**ABOUT THIS TASK**.
Check every line in the listing below for "abstraction". Copy the ones where it occurs.

**RECORDS SUPPLIED**.
------------------------------------------------------------------------
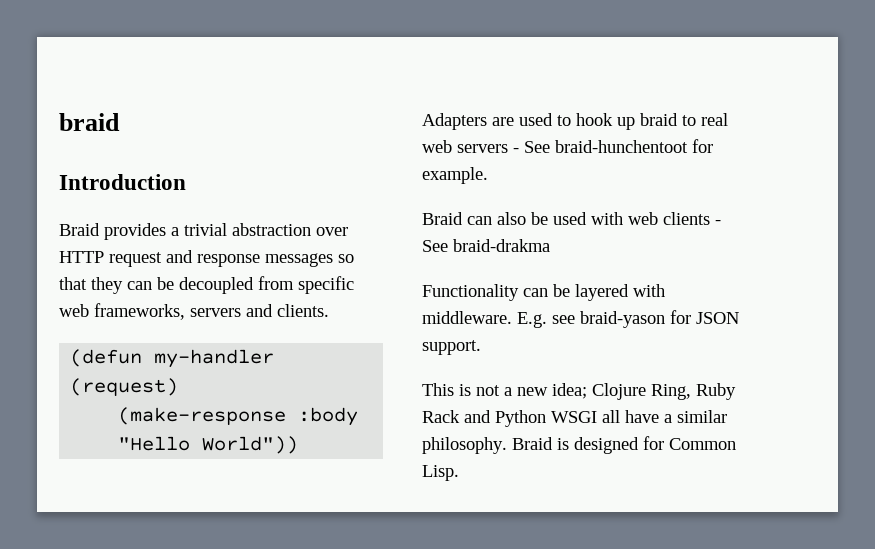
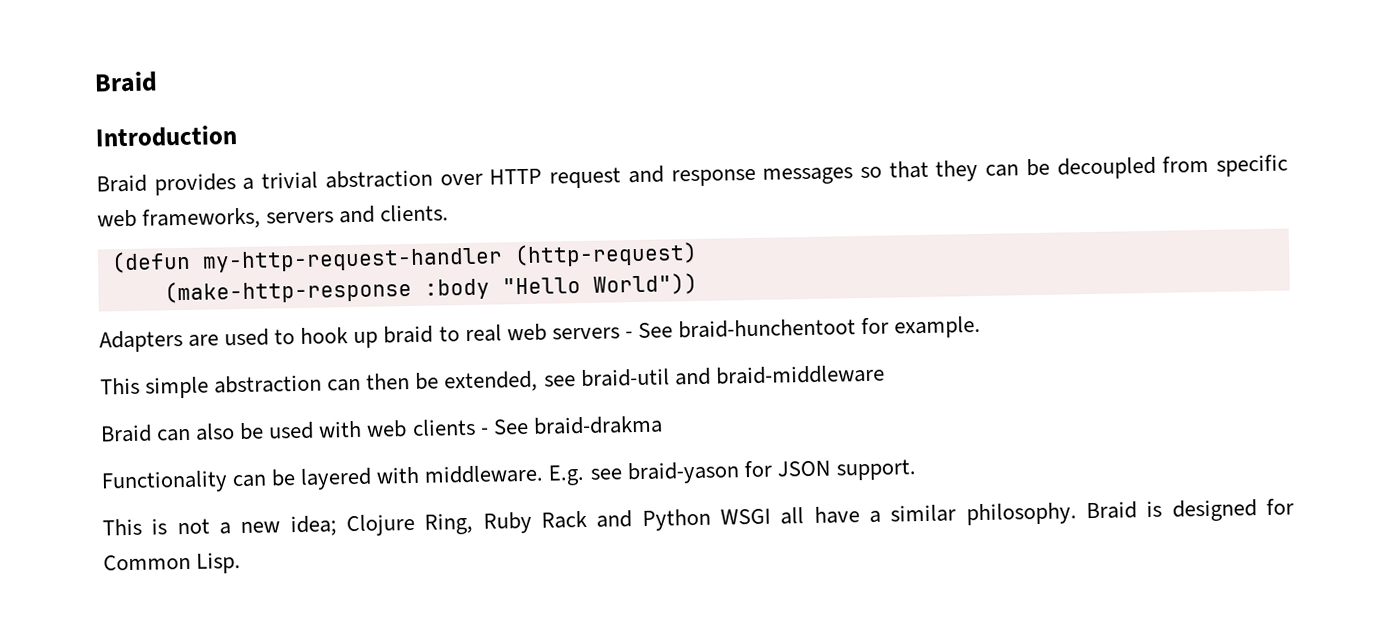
[59,113,120,131] braid -> [94,71,158,93] Braid
[154,349,275,368] [70,378,179,396] [118,407,287,425] my-handler (request) // (make-response -> [201,241,698,273] [163,277,412,305] my-http-request-handler (http-request) // (make-http-response
(488, 175) none -> [100,364,885,399] // This simple abstraction can then be extended, see braid-util and braid-middleware

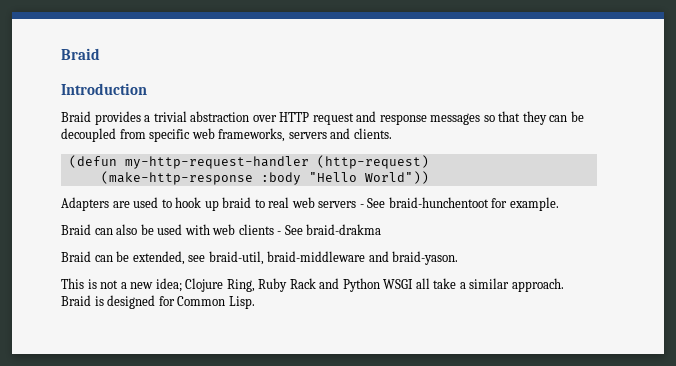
[100,364,885,399] // This simple abstraction can then be extended, see braid-util and braid-middleware -> (559, 204) none
[101,459,917,494] Functionality can be layered with middleware. E.g. see braid-yason for JSON support. -> [61,251,459,265] Braid can be extended, see braid-util, braid-middleware and braid-yason.
[813,506,860,524] have -> [433,278,457,289] take
[965,502,1077,526] philosophy. -> [511,278,564,292] approach.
------------------------------------------------------------------------
**SOLUTION TO THE PROBLEM**.
(488, 175) none -> [100,364,885,399] // This simple abstraction can then be extended, see braid-util and braid-middleware
[100,364,885,399] // This simple abstraction can then be extended, see braid-util and braid-middleware -> (559, 204) none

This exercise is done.